Now, growing up in an era of technological jumps and surges, it was often that I’d find myself exposed to various media or tools that I could use to improve every aspect of my craft. From exposure to different mediums to instructional pages, technology had been a major push in my artistic pursuits, and nothing captivated me more than digital art. Now, I’d always loved the idea of drawing or posting art to other forums just to seek peaks of my peers, which lead to my obsession with the creating of digital art. Early on of course it was a challenge to transfer from paper to computer, most art programs of the times were limited to that of paint tools or photo shopping something that I felt was worthy of posting. Nowadays it’s much easier to get a program, a stylus or even a steady finger and create on a digital canvas. Which is what lead me to purchasing my first tablet.

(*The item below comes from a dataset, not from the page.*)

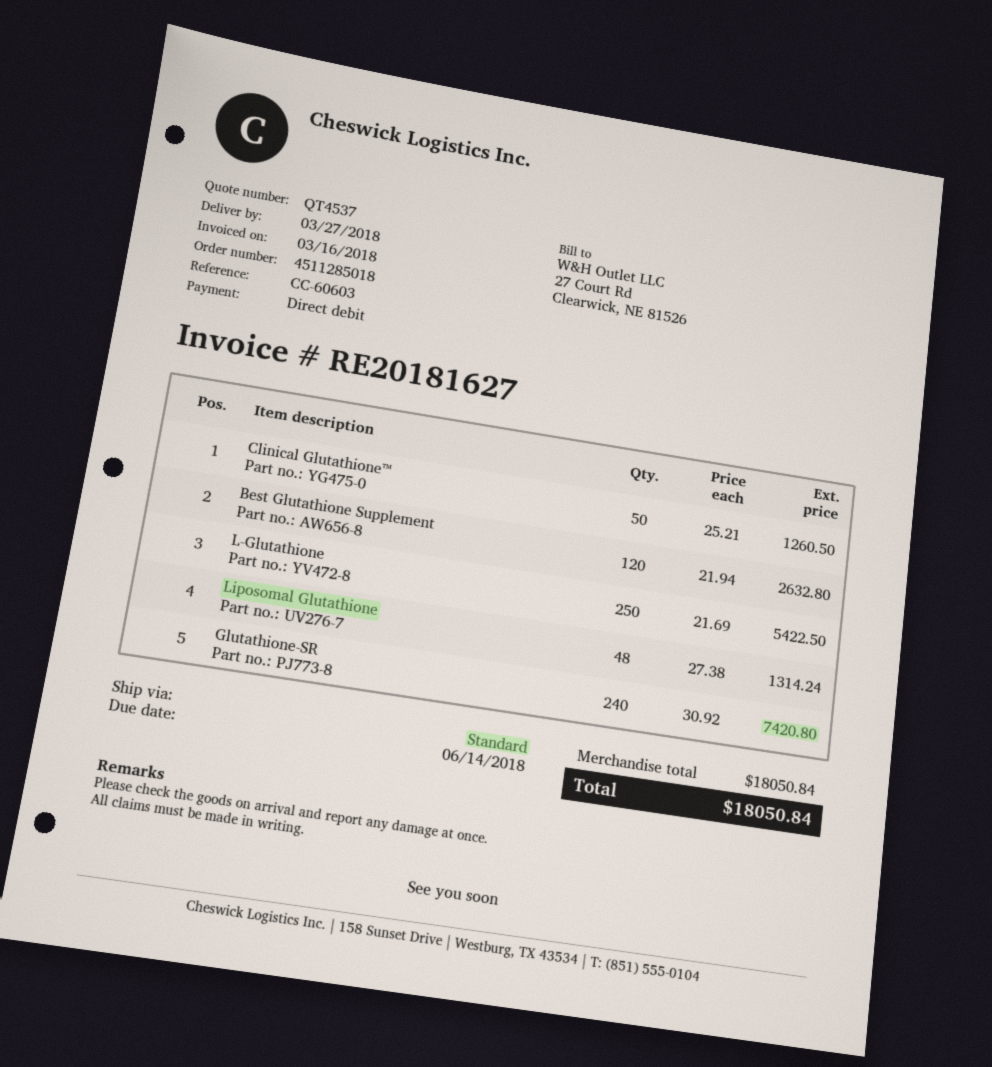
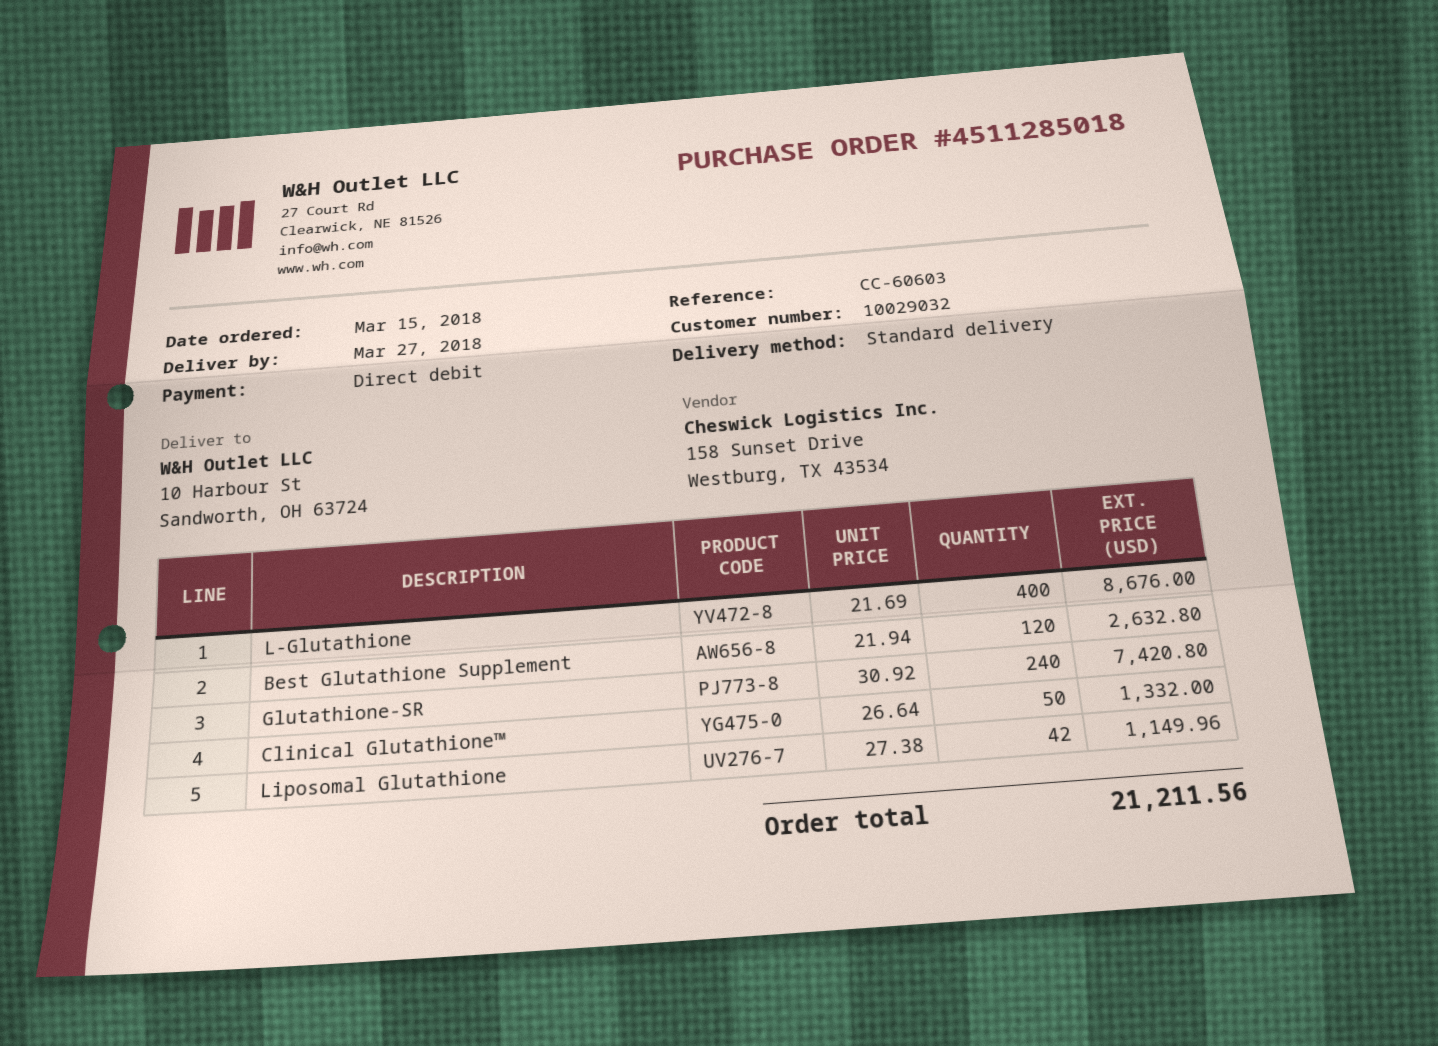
Clinical Glutathione™: 50 x 25.21 = 1260.50 -> 50 x 26.64 = 1332.00
L-Glutathione: 250 x 21.69 = 5422.50 -> 400 x 21.69 = 8676.00
Liposomal Glutathione: 48 x 27.38 = 1314.24 -> 42 x 27.38 = 1149.96
total: 18050.84 -> 21211.56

The brand name or specs didn’t matter, all that mattered was that I could now in a flash, translate brush strokes to a computer image. And needless to say I was beyond hooked; drawing, posting and sharing became a sort of routine that I would spend endless hours doing the most I could to gain my skill to impress…anyone. So I’d draw, and draw, and draw, trying to get better than the last piece, replicating styles and creating characters and worlds just to impress online strangers. Laughable now, but this was what became absolutely important to me. Not to say I wasn’t impervious to being humbled, but I didn’t care, as long as I was receiving praise, it was enough.
Fast forward a few months and I was dipping back and forth between forums, posting anywhere I could, chasing any trend I could, all the while I hit the point any artist dreads… I wasn’t improving.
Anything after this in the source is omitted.